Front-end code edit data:

-- Opening Marker --

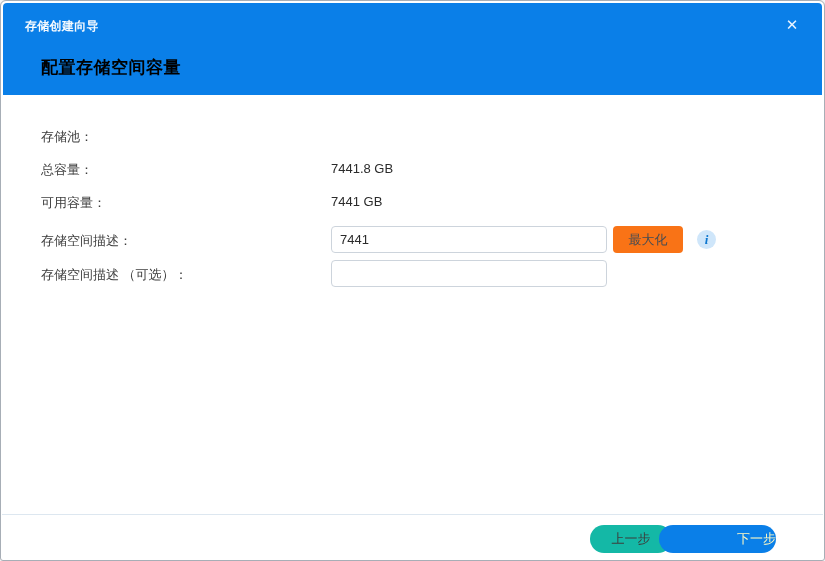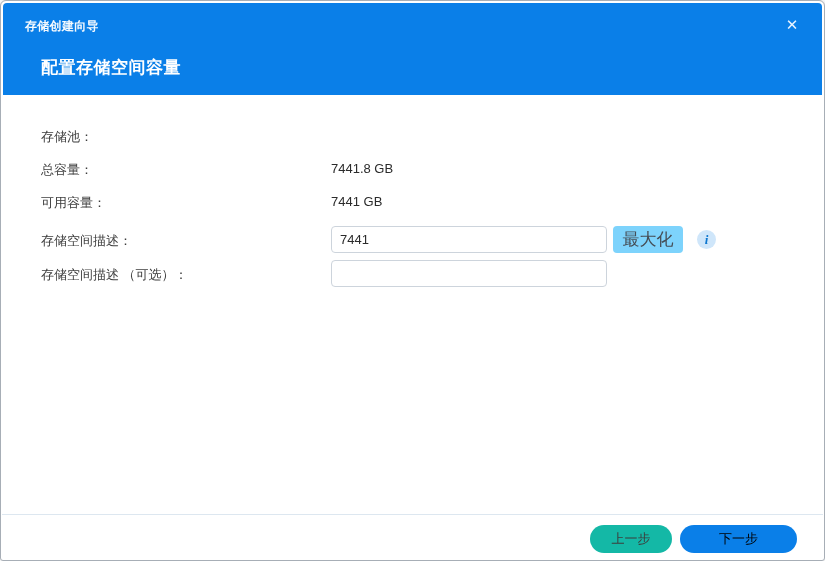--- a/index.html
+++ b/index.html
@@ -37,7 +37,7 @@
   }
   .heading {
     position: absolute; top: 53px; left: 38px;
-    font-size: 17px; font-weight: bold; color: #ffffff;
+    font-size: 17px; font-weight: bold; color: #000000;
     letter-spacing: 0.5px;
   }
   

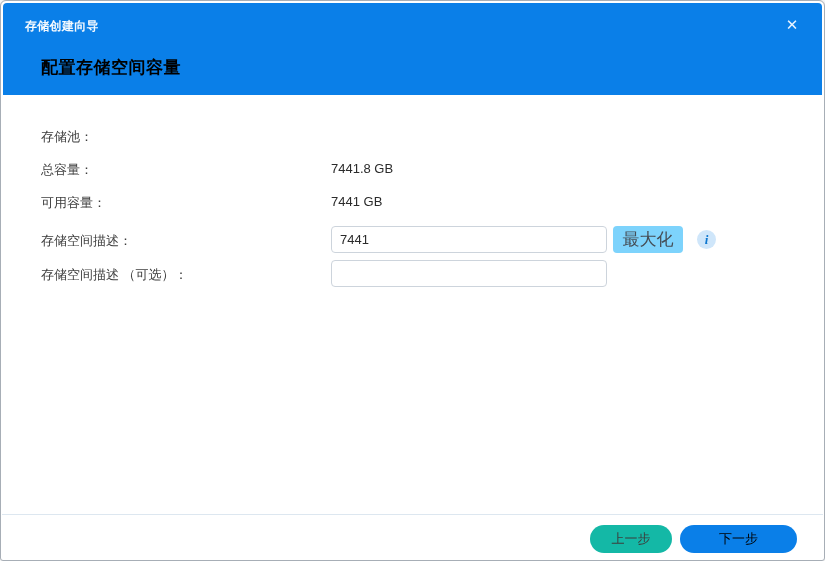--- a/index.html
+++ b/index.html
@@ -62,8 +62,8 @@
   .max-btn {
     position: absolute; left: 572px; top: -6px;
     width: 70px; height: 27px;
-    background: #7dd3fc; border: none; border-radius: 4px;
-    font-size: 17px; color: #454c54; cursor: pointer;
+    background: #f97316; border: none; border-radius: 4px;
+    font-size: 13px; color: #454c54; cursor: pointer;
     font-family: "Liberation Sans", "DejaVu Sans", sans-serif;
   }
   .info-icon {

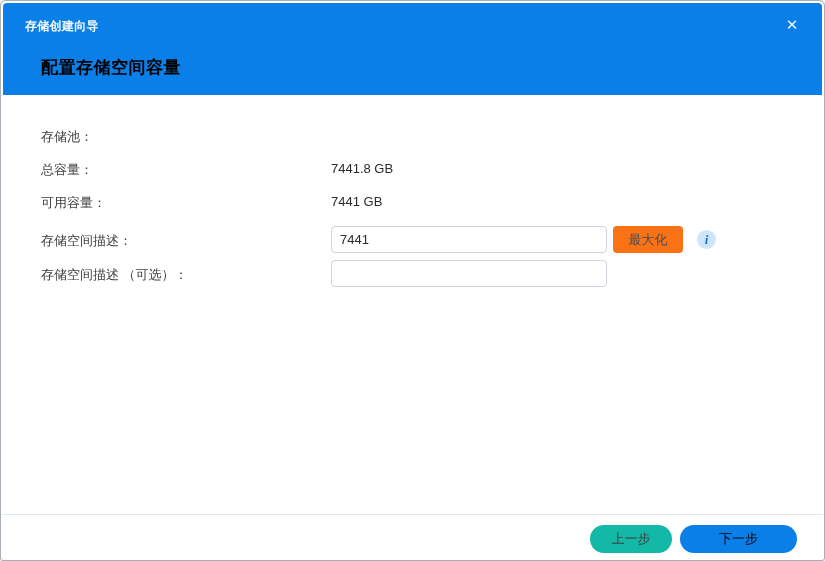--- a/index.html
+++ b/index.html
@@ -92,8 +92,8 @@
     background: #14b8a6; color: #3c3c3c;
   }
   .next-btn {
-    left: 679px; width: 117px;
-    background: #0a7fe8; color: #000000;
+    left: 658px; width: 117px;
+    background: #0a7fe8; color: #fef9c3; text-align: right;
   }
 </style>
 </head>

-- Closing Marker --

* Exercise:
Set the entries down exactly, but not the pictures.

* Solved exercise:
--- a/index.html
+++ b/index.html
@@ -37,7 +37,7 @@
   }
   .heading {
     position: absolute; top: 53px; left: 38px;
-    font-size: 17px; font-weight: bold; color: #ffffff;
+    font-size: 17px; font-weight: bold; color: #000000;
     letter-spacing: 0.5px;
   }
   

--- a/index.html
+++ b/index.html
@@ -62,8 +62,8 @@
   .max-btn {
     position: absolute; left: 572px; top: -6px;
     width: 70px; height: 27px;
-    background: #7dd3fc; border: none; border-radius: 4px;
-    font-size: 17px; color: #454c54; cursor: pointer;
+    background: #f97316; border: none; border-radius: 4px;
+    font-size: 13px; color: #454c54; cursor: pointer;
     font-family: "Liberation Sans", "DejaVu Sans", sans-serif;
   }
   .info-icon {

--- a/index.html
+++ b/index.html
@@ -92,8 +92,8 @@
     background: #14b8a6; color: #3c3c3c;
   }
   .next-btn {
-    left: 679px; width: 117px;
-    background: #0a7fe8; color: #000000;
+    left: 658px; width: 117px;
+    background: #0a7fe8; color: #fef9c3; text-align: right;
   }
 </style>
 </head>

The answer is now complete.